**ASSIGNED TASK**
Return the lines below that contain the word "linear".

(DATA FOR THIS TASK)

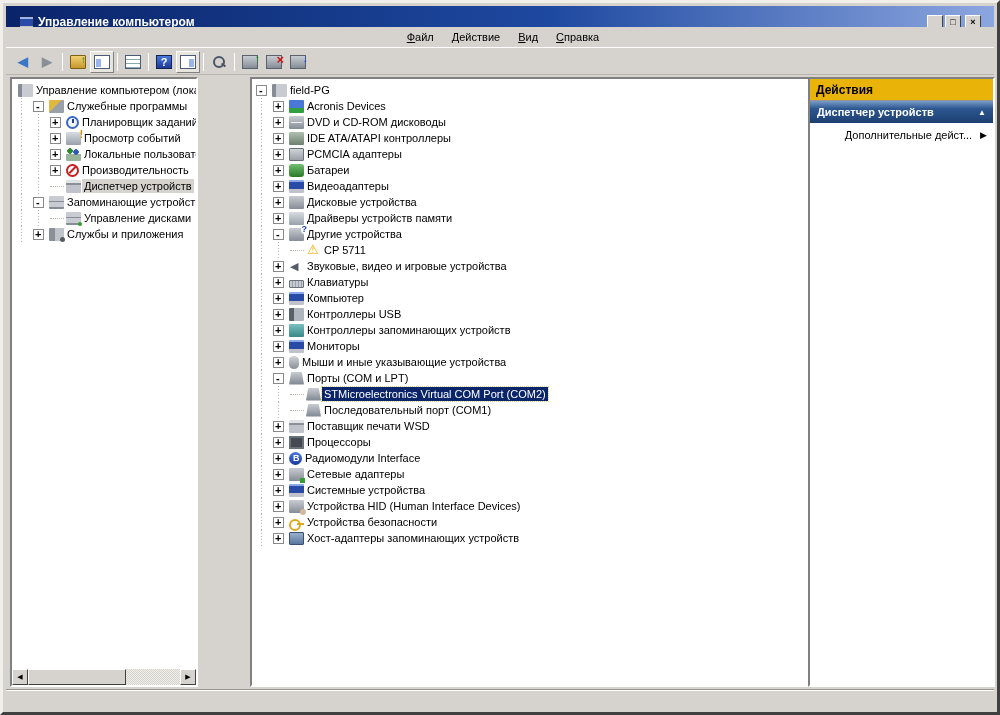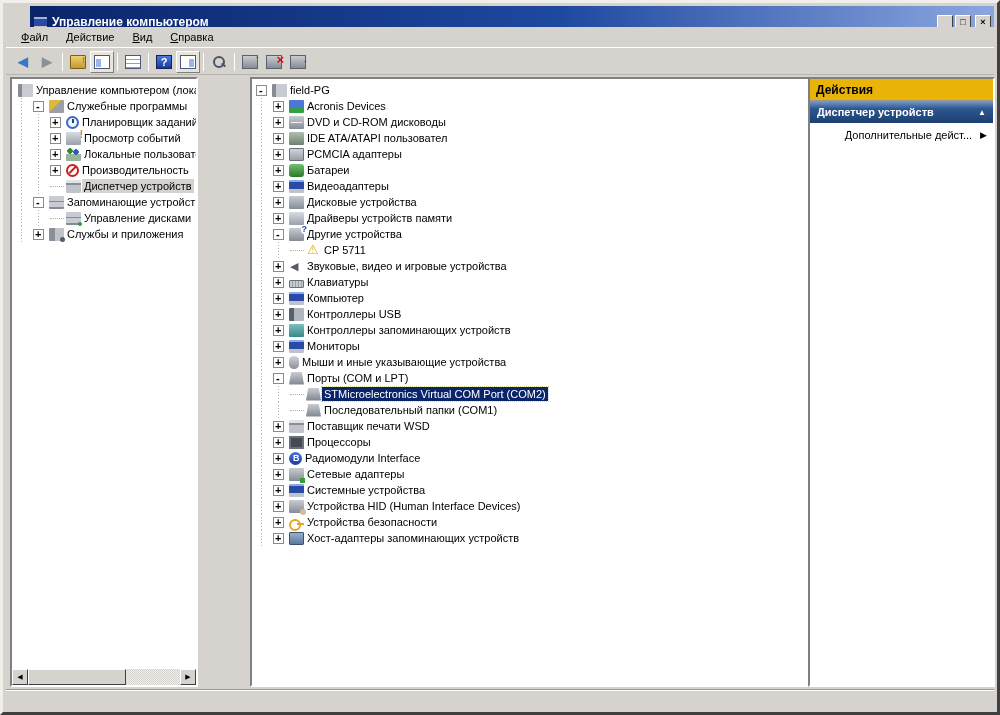--- a/index.html
+++ b/index.html
@@ -9,7 +9,7 @@
   
   .titlebar{position:absolute;left:3px;top:3px;right:3px;height:32px;
     background:linear-gradient(to right,#0a246a,#1e49a0 55%,#8ca6e0);
-    display:flex;align-items:center;padding:0 3px;color:#fff;margin-left:24px;}
+    display:flex;align-items:center;padding:0 13px;color:#fff;}
   .title-ico{width:15px;height:13px;margin-right:4px;position:relative;
     background:linear-gradient(180deg,#9ab4ec 0 2px,#2a4aa8 2px 9px,#c0c4ca 9px);
     border:1px solid #14244e;}

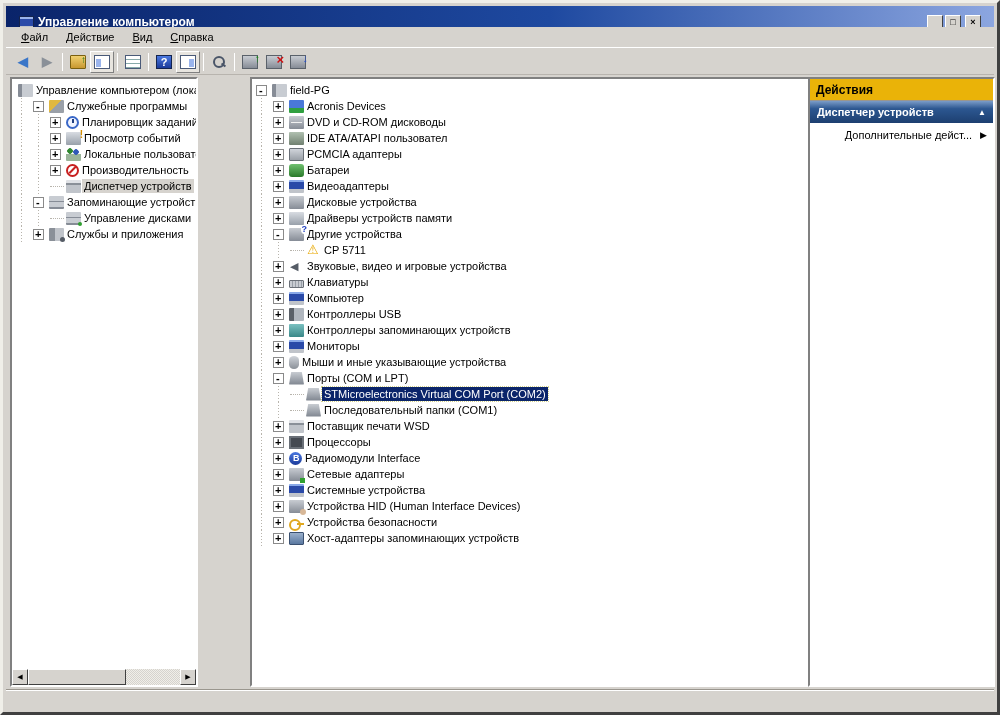--- a/index.html
+++ b/index.html
@@ -20,7 +20,7 @@
   .winbtn.min span{transform:translateY(3px);}
   
   .menubar{position:absolute;left:3px;top:24px;right:3px;height:21px;background:#d6d3ce;
-    display:flex;align-items:center;padding-left:6px;border-bottom:1px solid #fff;}
+    display:flex;align-items:center;padding-left:6px;border-bottom:1px solid #fff;justify-content:center;}
   .menu-item{padding:2px 9px;font-size:11px;color:#000;}
   .menu-item span{display:inline-block;}
   .menu-item span::first-letter{text-decoration:underline;}

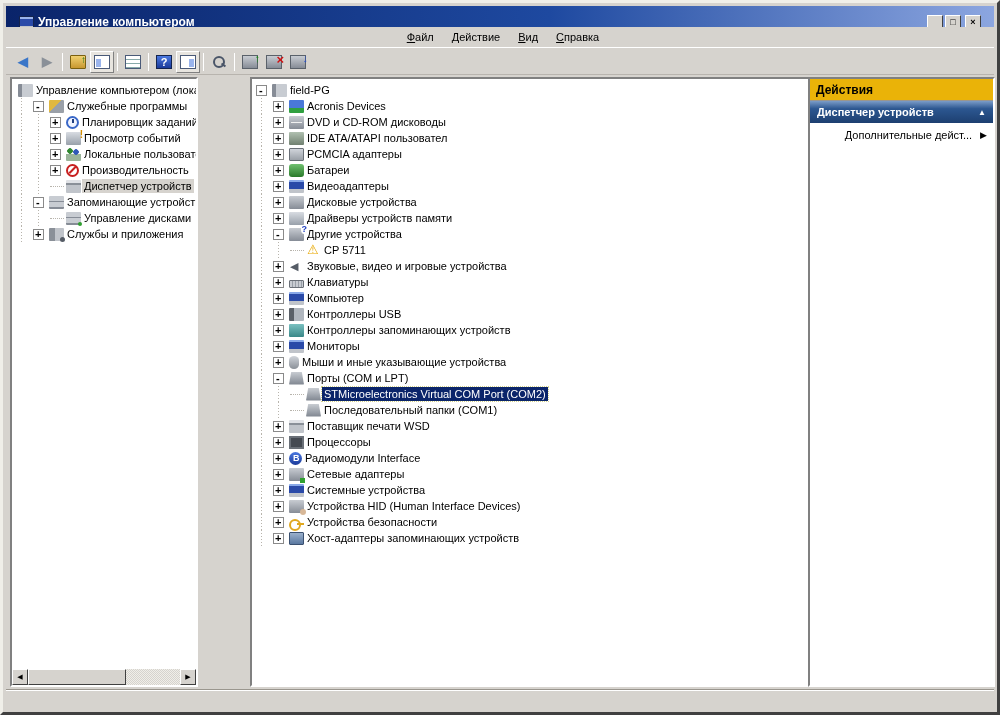--- a/index.html
+++ b/index.html
@@ -306,7 +306,7 @@
           <span class="indent"></span>
           <span class="expander exp-plus"></span>
           <span class="ic i-ide-controller"></span>
-          <span class="lbl">IDE ATA/ATAPI пользовател</span>
+          <span class="lbl">IDE ATA/ATAPI контроллеры</span>
         </div>
         <div class="tree-row">
           <span class="indent"></span>

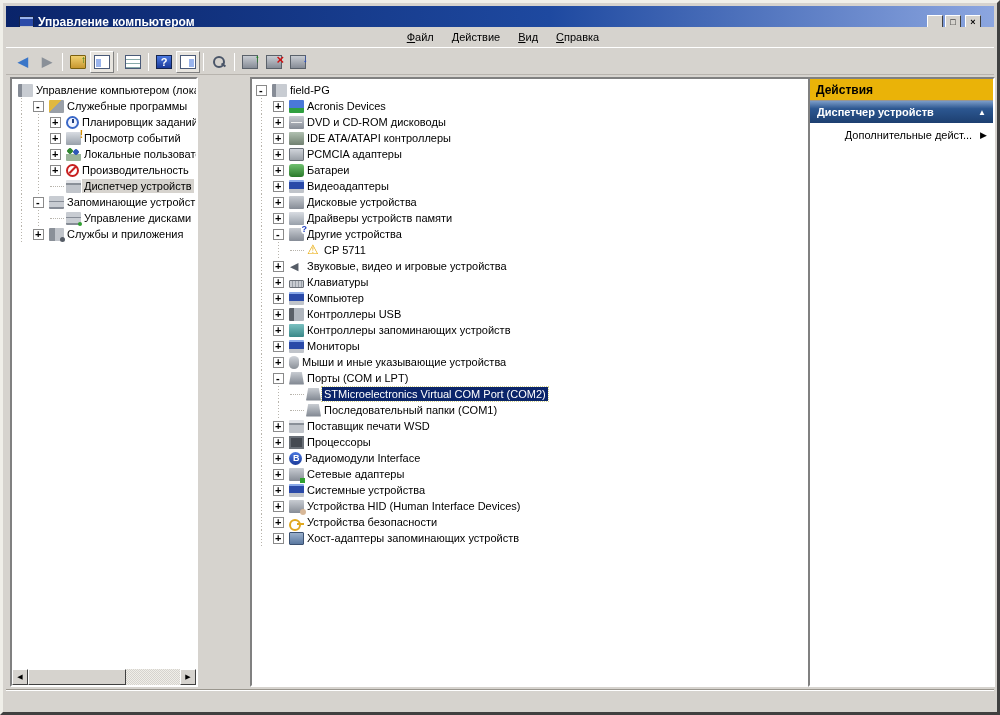--- a/index.html
+++ b/index.html
@@ -411,7 +411,7 @@
           <span class="indent"></span>
           <span class="exp-spacer"></span>
           <span class="ic i-serial-port"></span>
-          <span class="lbl">Последовательный папки (COM1)</span>
+          <span class="lbl">Последовательный порт (COM1)</span>
         </div>
         <div class="tree-row">
           <span class="indent"></span>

(End DATA FOR THIS TASK)

**SOLUTION TO THE PROBLEM**
     background:linear-gradient(to right,#0a246a,#1e49a0 55%,#8ca6e0);
     background:linear-gradient(180deg,#9ab4ec 0 2px,#2a4aa8 2px 9px,#c0c4ca 9px);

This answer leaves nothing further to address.